- **Source material**:
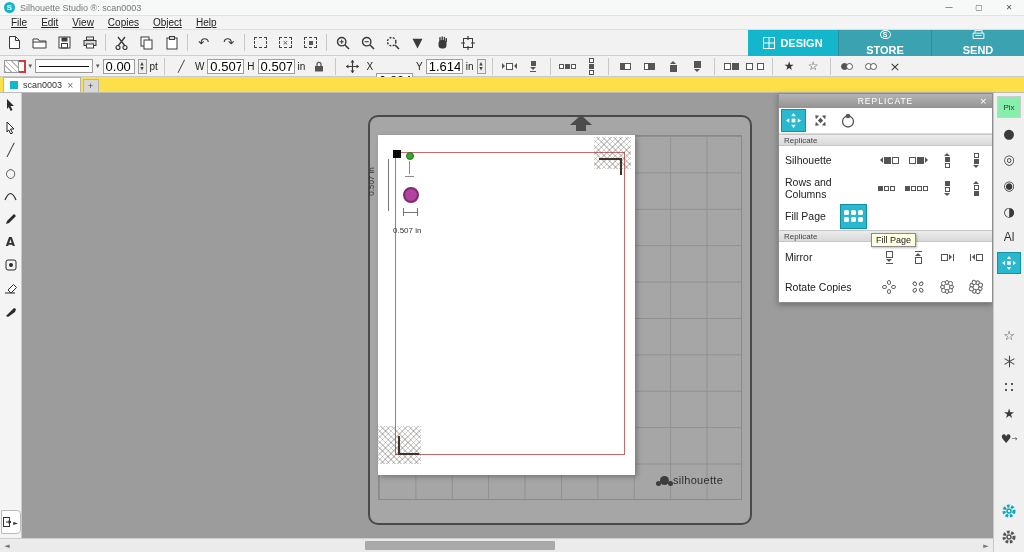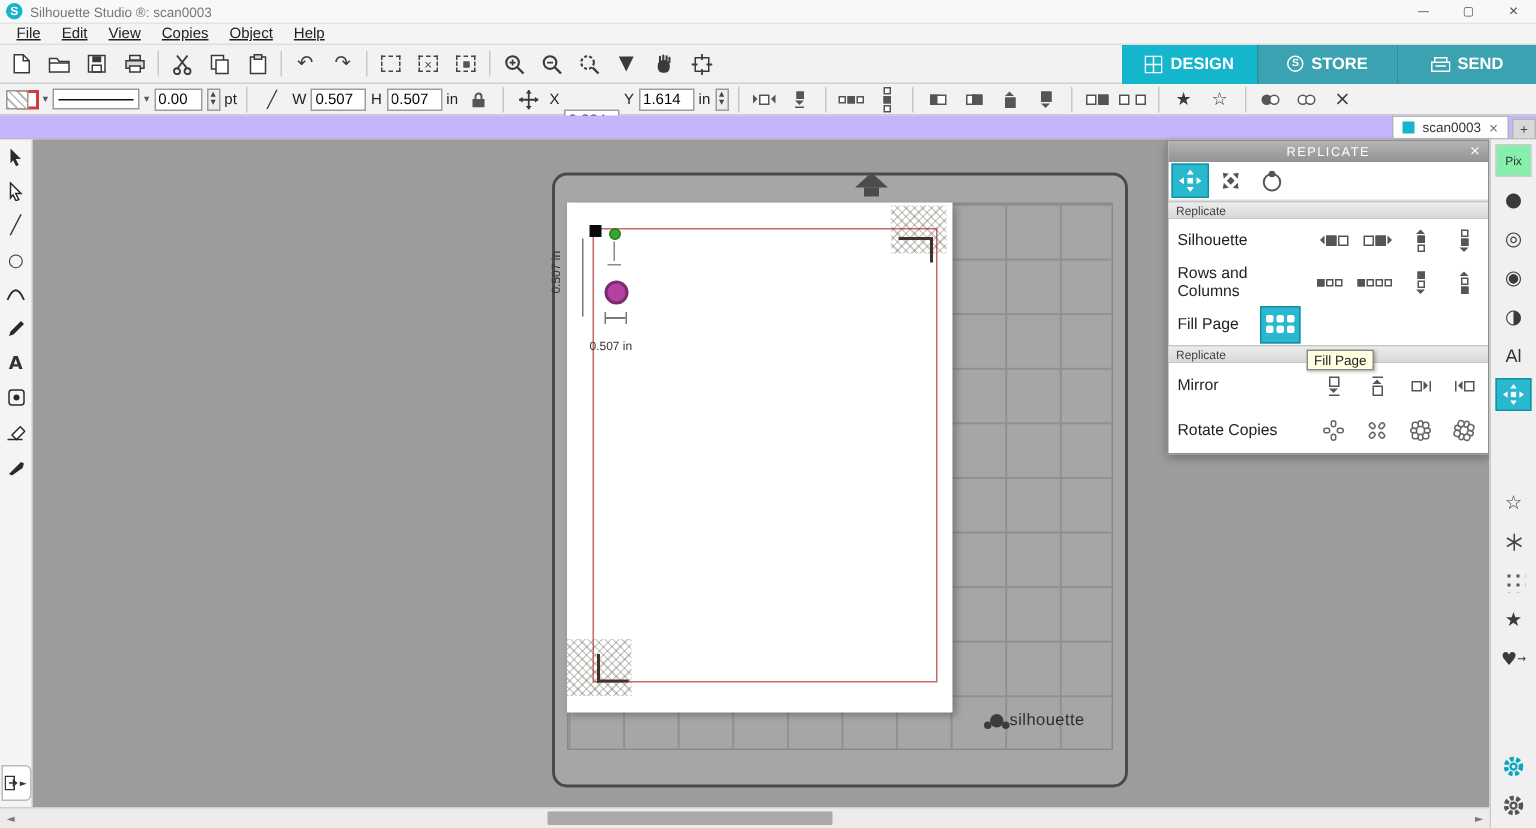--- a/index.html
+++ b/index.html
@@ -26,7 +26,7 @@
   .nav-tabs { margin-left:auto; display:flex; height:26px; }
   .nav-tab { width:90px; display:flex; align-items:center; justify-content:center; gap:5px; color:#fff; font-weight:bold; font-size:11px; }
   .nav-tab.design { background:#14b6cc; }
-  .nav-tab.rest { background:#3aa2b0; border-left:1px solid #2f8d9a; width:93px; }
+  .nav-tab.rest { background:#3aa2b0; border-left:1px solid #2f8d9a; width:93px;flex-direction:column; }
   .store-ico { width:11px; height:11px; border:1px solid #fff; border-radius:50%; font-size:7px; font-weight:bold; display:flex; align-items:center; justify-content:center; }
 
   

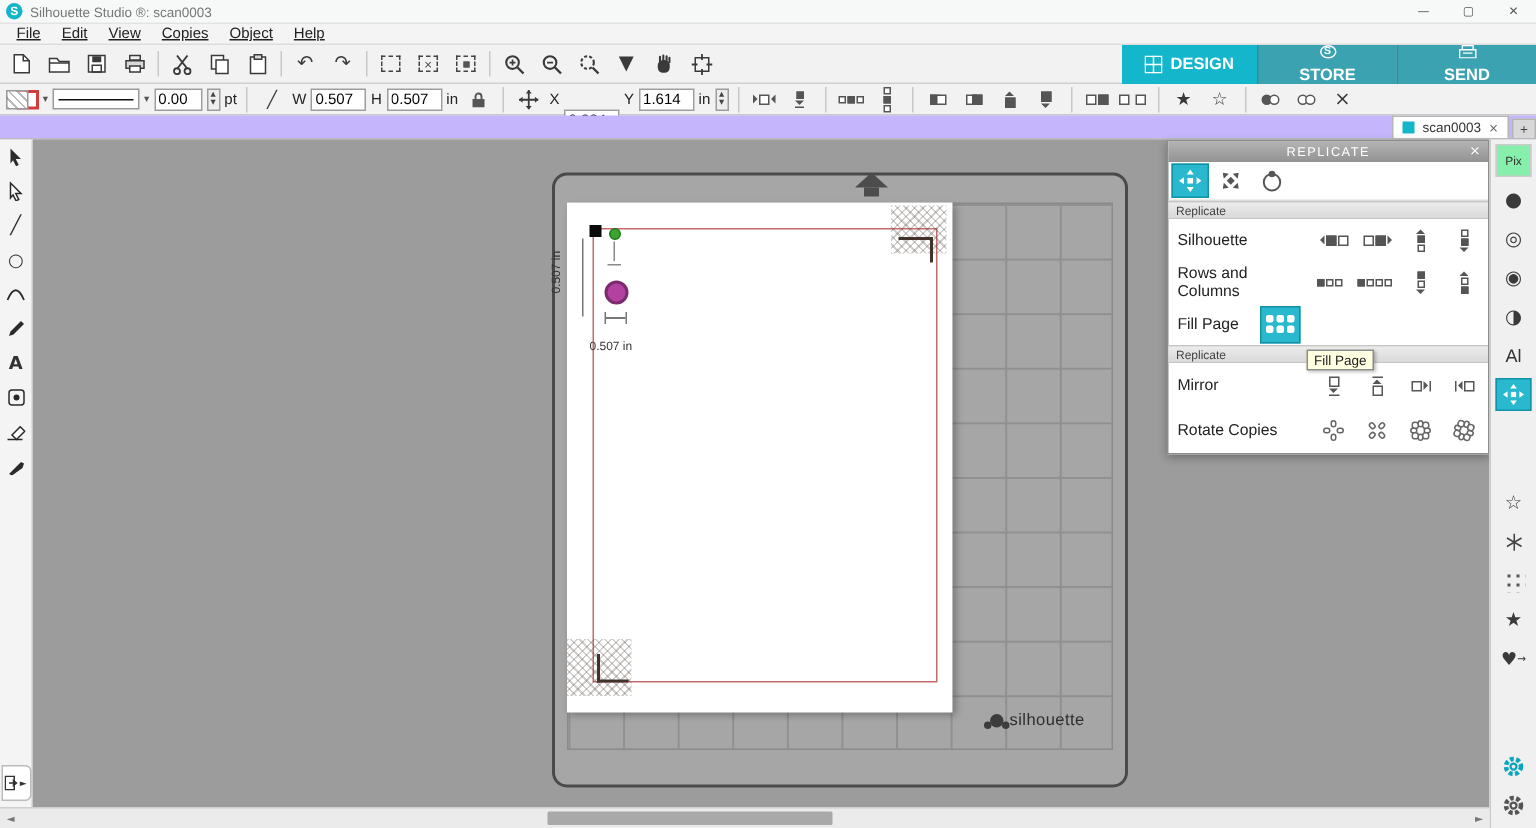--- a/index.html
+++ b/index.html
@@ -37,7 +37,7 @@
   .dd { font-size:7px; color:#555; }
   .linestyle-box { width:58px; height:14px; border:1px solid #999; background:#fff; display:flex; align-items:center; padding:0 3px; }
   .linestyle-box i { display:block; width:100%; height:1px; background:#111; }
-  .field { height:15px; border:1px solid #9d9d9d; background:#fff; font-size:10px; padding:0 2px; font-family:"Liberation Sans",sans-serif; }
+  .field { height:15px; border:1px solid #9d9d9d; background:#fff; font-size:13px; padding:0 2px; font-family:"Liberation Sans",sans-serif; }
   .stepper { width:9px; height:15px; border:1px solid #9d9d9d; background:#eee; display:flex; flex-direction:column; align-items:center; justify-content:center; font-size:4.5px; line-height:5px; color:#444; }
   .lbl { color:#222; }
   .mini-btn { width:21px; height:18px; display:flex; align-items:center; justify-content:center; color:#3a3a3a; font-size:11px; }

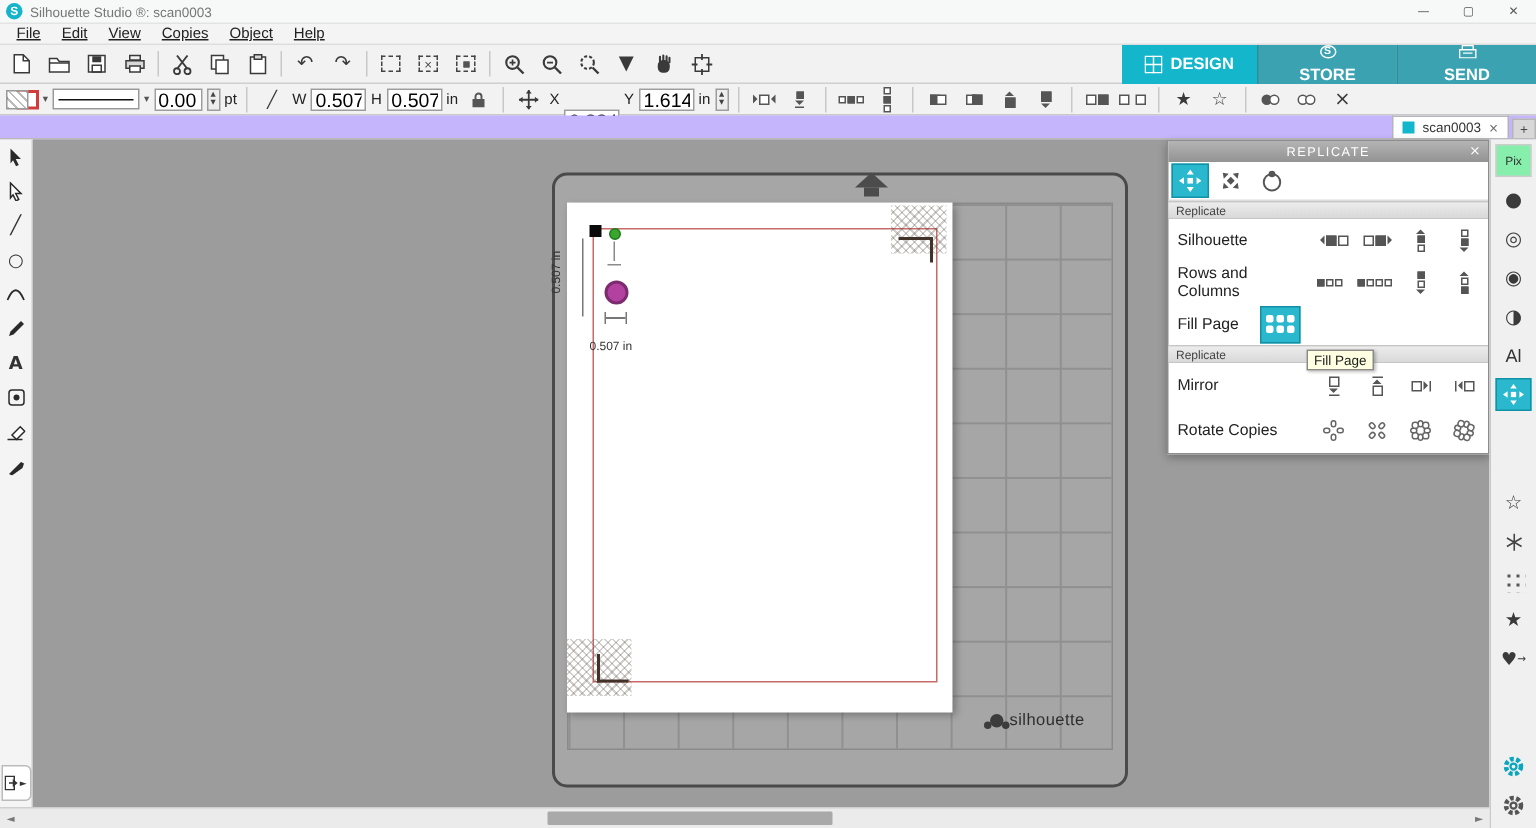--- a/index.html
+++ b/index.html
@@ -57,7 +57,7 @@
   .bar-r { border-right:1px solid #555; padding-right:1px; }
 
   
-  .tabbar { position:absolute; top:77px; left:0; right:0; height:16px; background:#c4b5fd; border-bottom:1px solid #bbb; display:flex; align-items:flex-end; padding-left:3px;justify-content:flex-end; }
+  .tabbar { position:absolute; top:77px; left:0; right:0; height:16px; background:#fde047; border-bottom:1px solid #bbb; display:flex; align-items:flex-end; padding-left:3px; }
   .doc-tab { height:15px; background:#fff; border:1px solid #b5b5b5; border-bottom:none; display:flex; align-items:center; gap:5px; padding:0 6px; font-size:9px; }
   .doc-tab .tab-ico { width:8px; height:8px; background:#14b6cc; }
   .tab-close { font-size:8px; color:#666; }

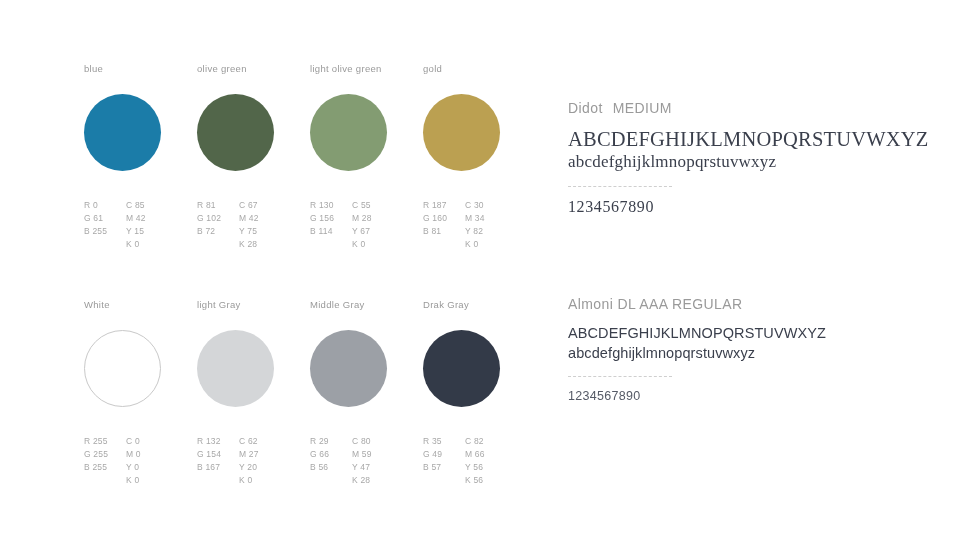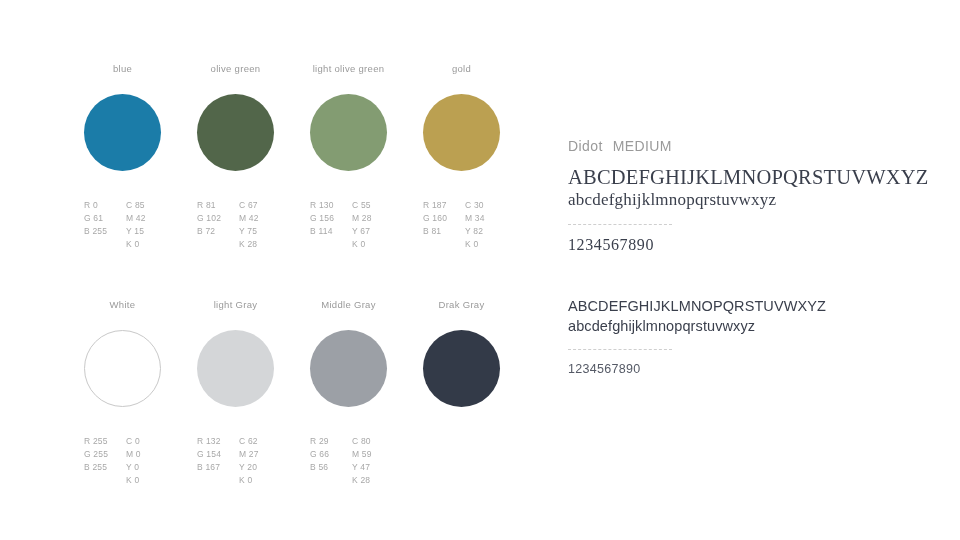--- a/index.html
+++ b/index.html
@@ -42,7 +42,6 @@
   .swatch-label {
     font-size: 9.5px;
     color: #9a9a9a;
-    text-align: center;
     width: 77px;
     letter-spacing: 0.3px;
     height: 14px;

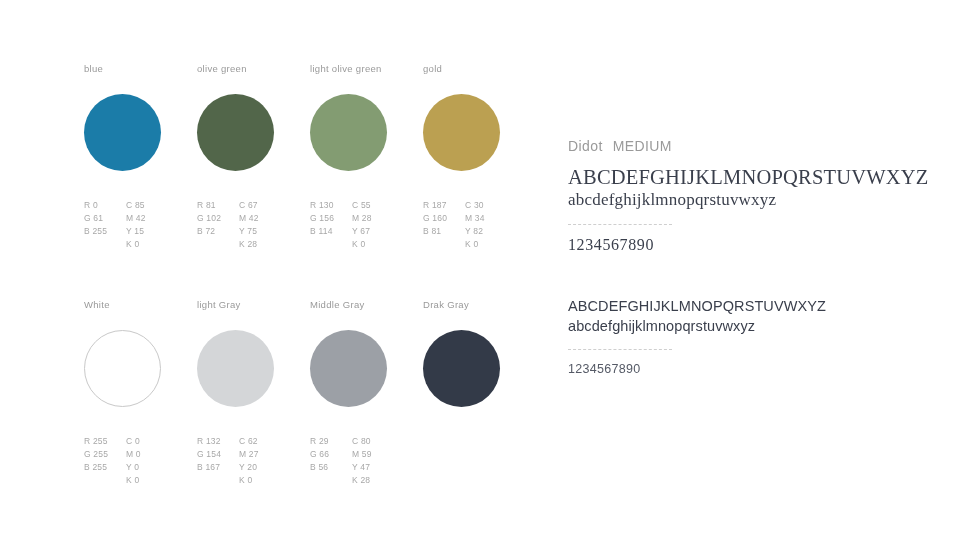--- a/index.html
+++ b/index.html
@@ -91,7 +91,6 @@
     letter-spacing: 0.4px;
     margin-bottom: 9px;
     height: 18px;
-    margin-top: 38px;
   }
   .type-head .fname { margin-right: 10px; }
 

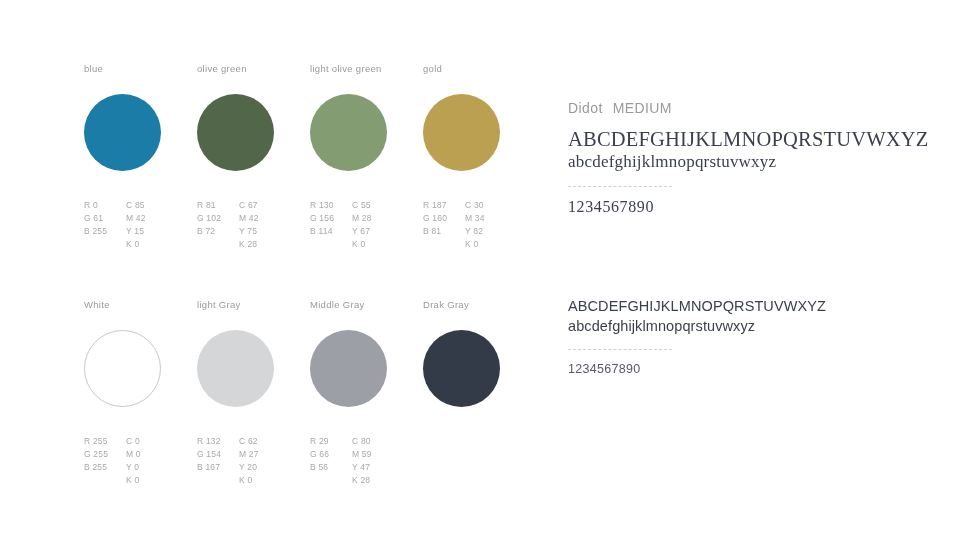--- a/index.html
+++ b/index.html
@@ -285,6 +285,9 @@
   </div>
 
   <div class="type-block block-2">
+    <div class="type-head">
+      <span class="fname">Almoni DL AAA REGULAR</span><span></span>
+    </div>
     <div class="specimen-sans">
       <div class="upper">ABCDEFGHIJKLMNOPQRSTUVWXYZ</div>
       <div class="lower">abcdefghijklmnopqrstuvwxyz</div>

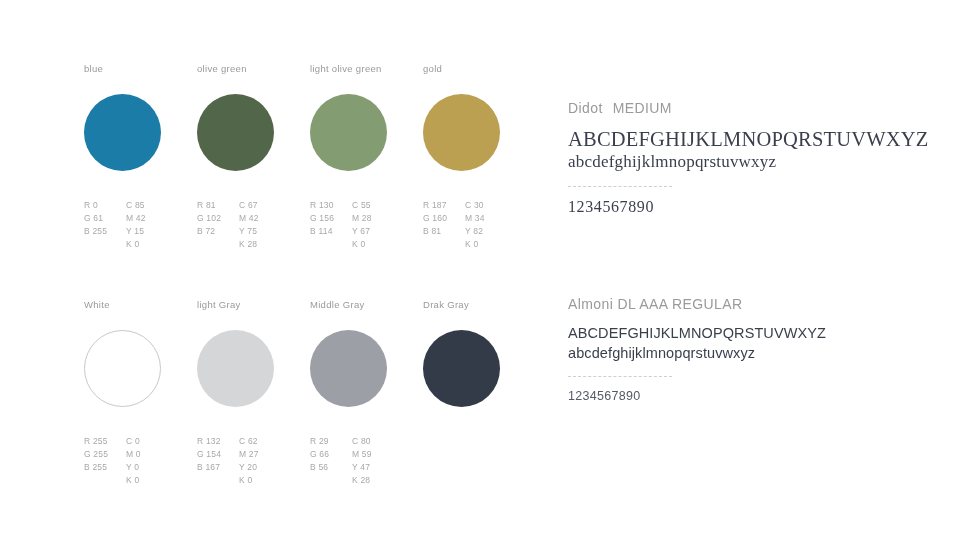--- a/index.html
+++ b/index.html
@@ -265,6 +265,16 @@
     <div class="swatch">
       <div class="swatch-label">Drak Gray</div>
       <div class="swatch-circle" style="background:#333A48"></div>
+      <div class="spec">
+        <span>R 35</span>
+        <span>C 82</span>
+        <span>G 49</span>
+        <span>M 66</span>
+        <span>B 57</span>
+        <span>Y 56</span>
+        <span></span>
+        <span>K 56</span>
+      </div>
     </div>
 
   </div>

- **Required action**:
Reproduce the entries exactly. Do not carry over any picture.

- **Result of the task**:
--- a/index.html
+++ b/index.html
@@ -26,7 +26,7 @@
   .nav-tabs { margin-left:auto; display:flex; height:26px; }
   .nav-tab { width:90px; display:flex; align-items:center; justify-content:center; gap:5px; color:#fff; font-weight:bold; font-size:11px; }
   .nav-tab.design { background:#14b6cc; }
-  .nav-tab.rest { background:#3aa2b0; border-left:1px solid #2f8d9a; width:93px; }
+  .nav-tab.rest { background:#3aa2b0; border-left:1px solid #2f8d9a; width:93px;flex-direction:column; }
   .store-ico { width:11px; height:11px; border:1px solid #fff; border-radius:50%; font-size:7px; font-weight:bold; display:flex; align-items:center; justify-content:center; }
 
   

--- a/index.html
+++ b/index.html
@@ -37,7 +37,7 @@
   .dd { font-size:7px; color:#555; }
   .linestyle-box { width:58px; height:14px; border:1px solid #999; background:#fff; display:flex; align-items:center; padding:0 3px; }
   .linestyle-box i { display:block; width:100%; height:1px; background:#111; }
-  .field { height:15px; border:1px solid #9d9d9d; background:#fff; font-size:10px; padding:0 2px; font-family:"Liberation Sans",sans-serif; }
+  .field { height:15px; border:1px solid #9d9d9d; background:#fff; font-size:13px; padding:0 2px; font-family:"Liberation Sans",sans-serif; }
   .stepper { width:9px; height:15px; border:1px solid #9d9d9d; background:#eee; display:flex; flex-direction:column; align-items:center; justify-content:center; font-size:4.5px; line-height:5px; color:#444; }
   .lbl { color:#222; }
   .mini-btn { width:21px; height:18px; display:flex; align-items:center; justify-content:center; color:#3a3a3a; font-size:11px; }

--- a/index.html
+++ b/index.html
@@ -57,7 +57,7 @@
   .bar-r { border-right:1px solid #555; padding-right:1px; }
 
   
-  .tabbar { position:absolute; top:77px; left:0; right:0; height:16px; background:#c4b5fd; border-bottom:1px solid #bbb; display:flex; align-items:flex-end; padding-left:3px;justify-content:flex-end; }
+  .tabbar { position:absolute; top:77px; left:0; right:0; height:16px; background:#fde047; border-bottom:1px solid #bbb; display:flex; align-items:flex-end; padding-left:3px; }
   .doc-tab { height:15px; background:#fff; border:1px solid #b5b5b5; border-bottom:none; display:flex; align-items:center; gap:5px; padding:0 6px; font-size:9px; }
   .doc-tab .tab-ico { width:8px; height:8px; background:#14b6cc; }
   .tab-close { font-size:8px; color:#666; }

--- a/index.html
+++ b/index.html
@@ -42,7 +42,6 @@
   .swatch-label {
     font-size: 9.5px;
     color: #9a9a9a;
-    text-align: center;
     width: 77px;
     letter-spacing: 0.3px;
     height: 14px;

--- a/index.html
+++ b/index.html
@@ -91,7 +91,6 @@
     letter-spacing: 0.4px;
     margin-bottom: 9px;
     height: 18px;
-    margin-top: 38px;
   }
   .type-head .fname { margin-right: 10px; }
 

--- a/index.html
+++ b/index.html
@@ -285,6 +285,9 @@
   </div>
 
   <div class="type-block block-2">
+    <div class="type-head">
+      <span class="fname">Almoni DL AAA REGULAR</span><span></span>
+    </div>
     <div class="specimen-sans">
       <div class="upper">ABCDEFGHIJKLMNOPQRSTUVWXYZ</div>
       <div class="lower">abcdefghijklmnopqrstuvwxyz</div>

--- a/index.html
+++ b/index.html
@@ -265,6 +265,16 @@
     <div class="swatch">
       <div class="swatch-label">Drak Gray</div>
       <div class="swatch-circle" style="background:#333A48"></div>
+      <div class="spec">
+        <span>R 35</span>
+        <span>C 82</span>
+        <span>G 49</span>
+        <span>M 66</span>
+        <span>B 57</span>
+        <span>Y 56</span>
+        <span></span>
+        <span>K 56</span>
+      </div>
     </div>
 
   </div>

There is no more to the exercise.